» WHAT YOU NEED TO DO: From the records that follow, return exactly the lines beginning at the one that contains "CA Australia Youth" and ending at the one that contains "total: 423.76 -> 376.97", pictures left out.

» EXTRACTED DATA:
******************************
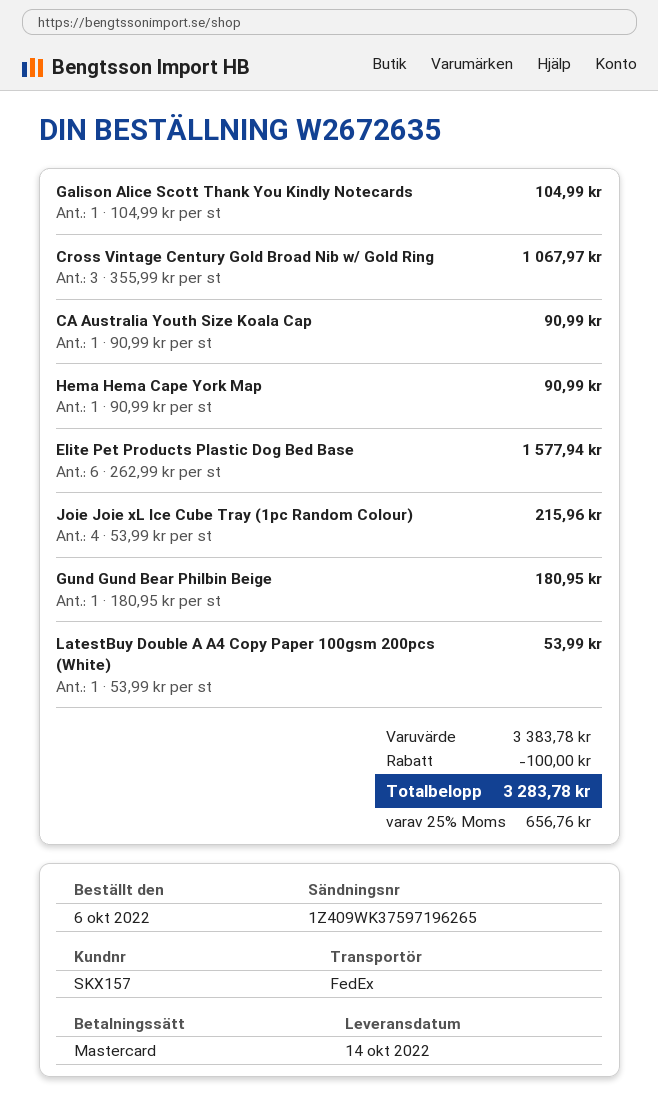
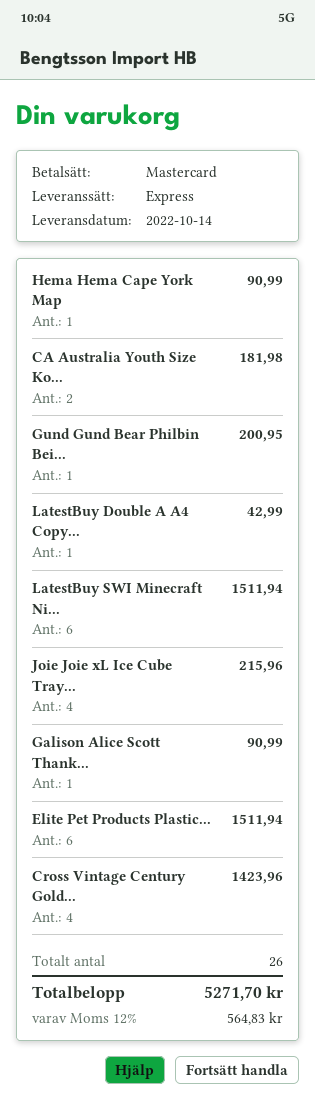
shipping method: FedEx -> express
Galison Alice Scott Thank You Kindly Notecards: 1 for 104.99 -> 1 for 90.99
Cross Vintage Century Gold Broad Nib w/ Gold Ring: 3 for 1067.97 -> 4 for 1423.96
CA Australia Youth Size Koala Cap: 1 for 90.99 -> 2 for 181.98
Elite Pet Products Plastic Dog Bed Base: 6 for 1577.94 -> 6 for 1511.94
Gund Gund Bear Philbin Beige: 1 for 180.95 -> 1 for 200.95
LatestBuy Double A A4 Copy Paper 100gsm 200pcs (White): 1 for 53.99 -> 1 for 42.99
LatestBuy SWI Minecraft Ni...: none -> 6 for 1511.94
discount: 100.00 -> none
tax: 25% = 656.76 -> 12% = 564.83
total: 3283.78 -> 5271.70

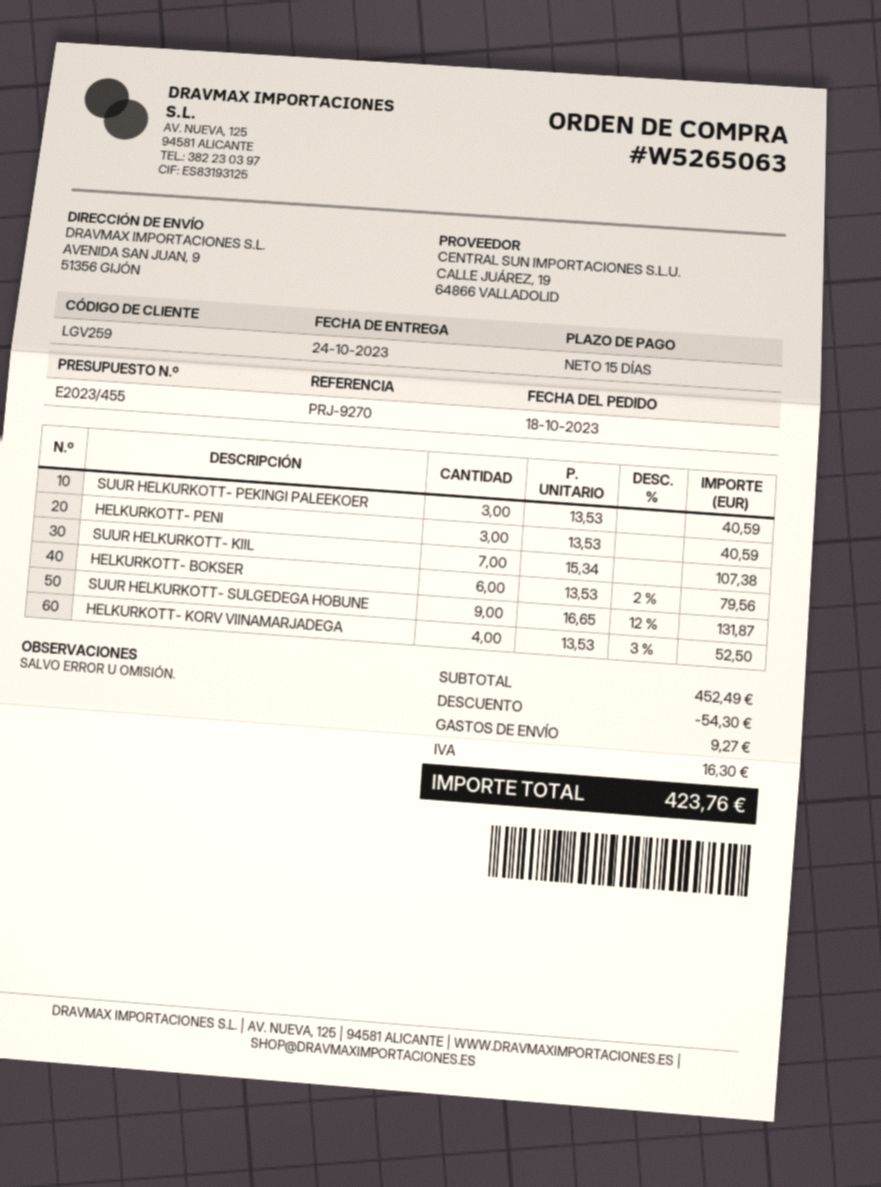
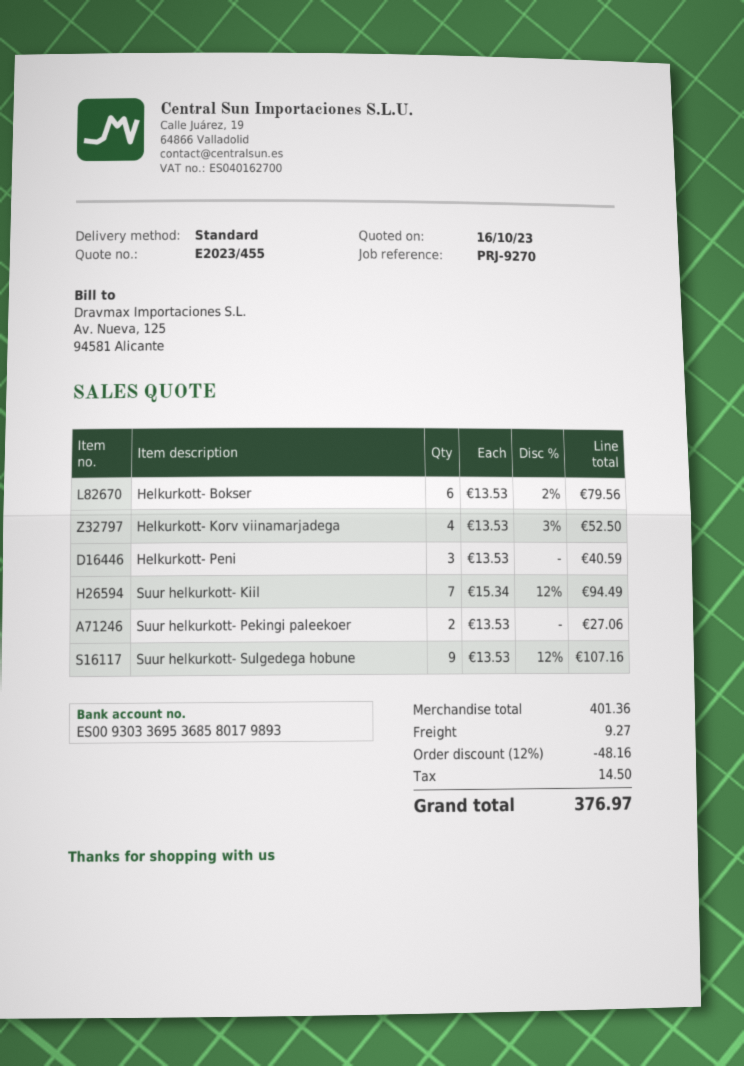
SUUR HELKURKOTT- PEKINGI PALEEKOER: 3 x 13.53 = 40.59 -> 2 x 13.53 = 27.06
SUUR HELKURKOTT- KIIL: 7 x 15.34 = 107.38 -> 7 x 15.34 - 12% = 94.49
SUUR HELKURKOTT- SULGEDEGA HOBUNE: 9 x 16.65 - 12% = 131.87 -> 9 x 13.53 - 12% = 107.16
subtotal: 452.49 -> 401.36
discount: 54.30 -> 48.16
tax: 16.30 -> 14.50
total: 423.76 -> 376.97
******************************
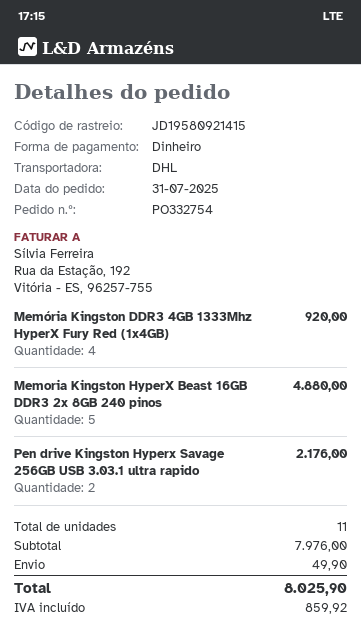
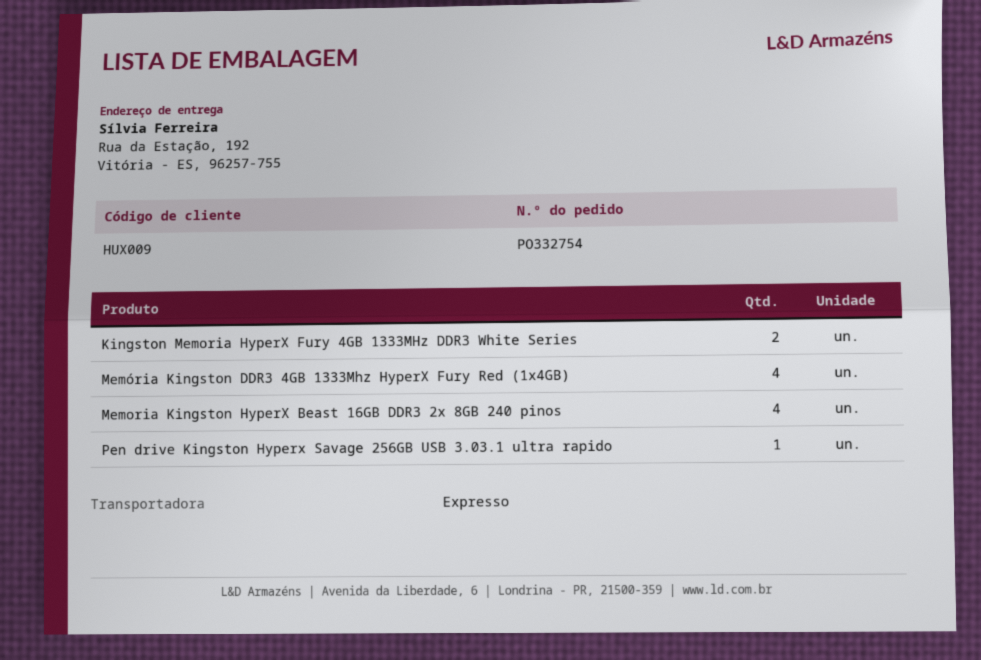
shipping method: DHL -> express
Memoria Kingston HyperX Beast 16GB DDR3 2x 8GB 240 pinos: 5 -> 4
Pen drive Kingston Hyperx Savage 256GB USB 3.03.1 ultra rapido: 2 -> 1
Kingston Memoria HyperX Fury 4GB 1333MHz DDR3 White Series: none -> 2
******************************
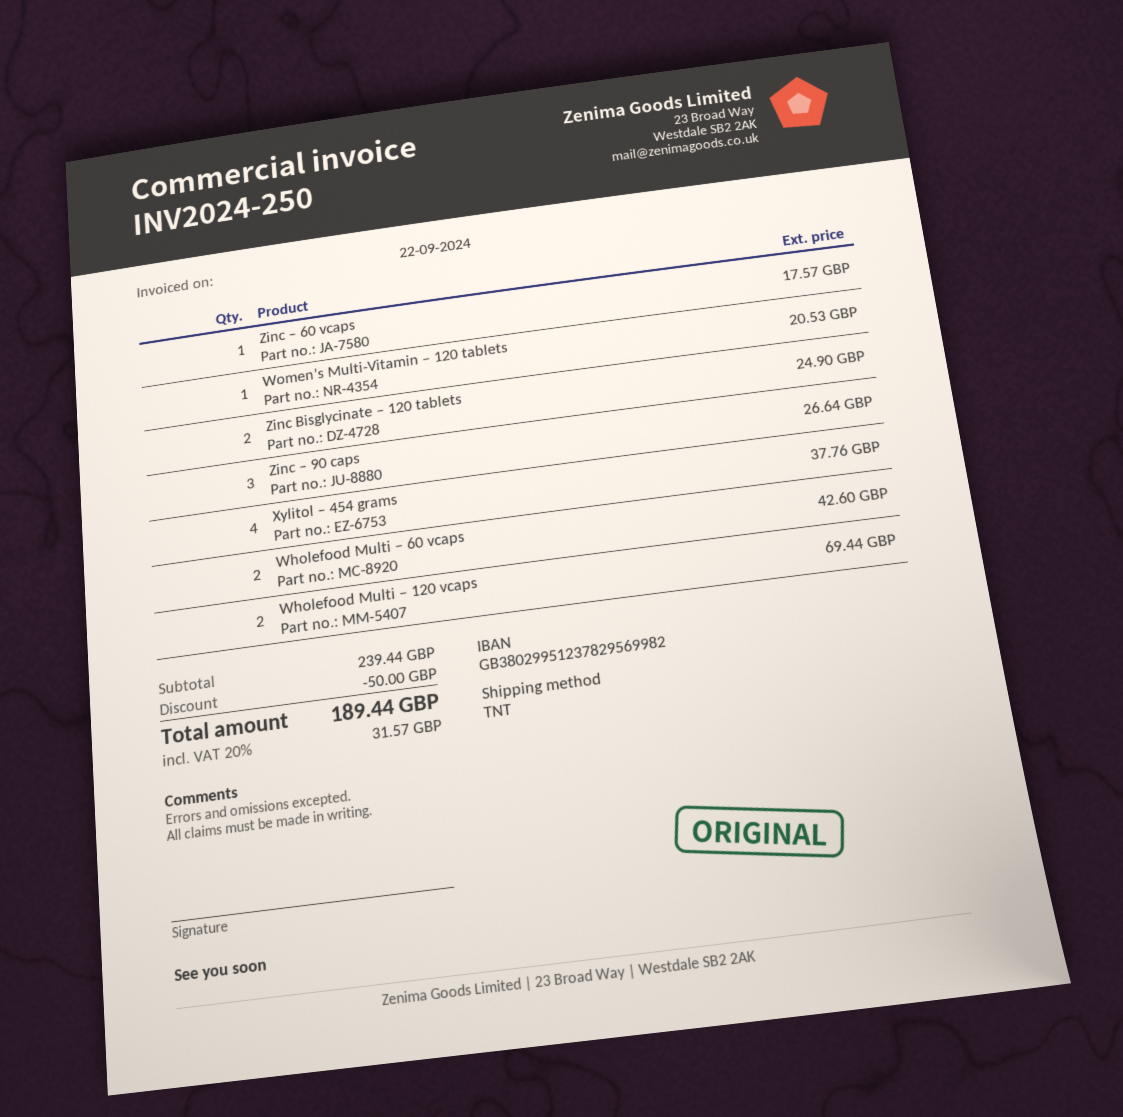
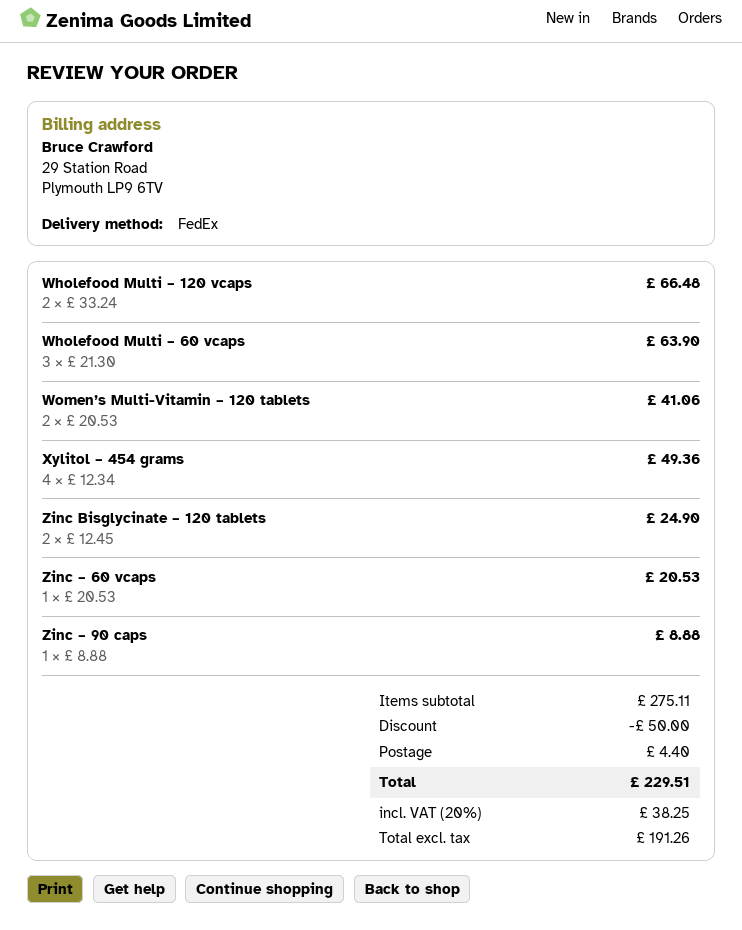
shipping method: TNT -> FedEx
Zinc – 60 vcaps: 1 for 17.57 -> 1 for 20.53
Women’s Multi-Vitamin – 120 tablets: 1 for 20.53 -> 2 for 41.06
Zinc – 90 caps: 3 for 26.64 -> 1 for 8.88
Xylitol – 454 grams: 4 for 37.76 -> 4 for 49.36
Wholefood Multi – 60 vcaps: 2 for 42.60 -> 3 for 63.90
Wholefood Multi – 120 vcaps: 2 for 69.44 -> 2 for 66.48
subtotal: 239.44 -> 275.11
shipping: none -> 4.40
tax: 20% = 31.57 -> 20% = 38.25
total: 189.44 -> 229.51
******************************
» ANSWER TO THE PROBLEM:
CA Australia Youth Size Koala Cap: 1 for 90.99 -> 2 for 181.98
Elite Pet Products Plastic Dog Bed Base: 6 for 1577.94 -> 6 for 1511.94
Gund Gund Bear Philbin Beige: 1 for 180.95 -> 1 for 200.95
LatestBuy Double A A4 Copy Paper 100gsm 200pcs (White): 1 for 53.99 -> 1 for 42.99
LatestBuy SWI Minecraft Ni...: none -> 6 for 1511.94
discount: 100.00 -> none
tax: 25% = 656.76 -> 12% = 564.83
total: 3283.78 -> 5271.70

SUUR HELKURKOTT- PEKINGI PALEEKOER: 3 x 13.53 = 40.59 -> 2 x 13.53 = 27.06
SUUR HELKURKOTT- KIIL: 7 x 15.34 = 107.38 -> 7 x 15.34 - 12% = 94.49
SUUR HELKURKOTT- SULGEDEGA HOBUNE: 9 x 16.65 - 12% = 131.87 -> 9 x 13.53 - 12% = 107.16
subtotal: 452.49 -> 401.36
discount: 54.30 -> 48.16
tax: 16.30 -> 14.50
total: 423.76 -> 376.97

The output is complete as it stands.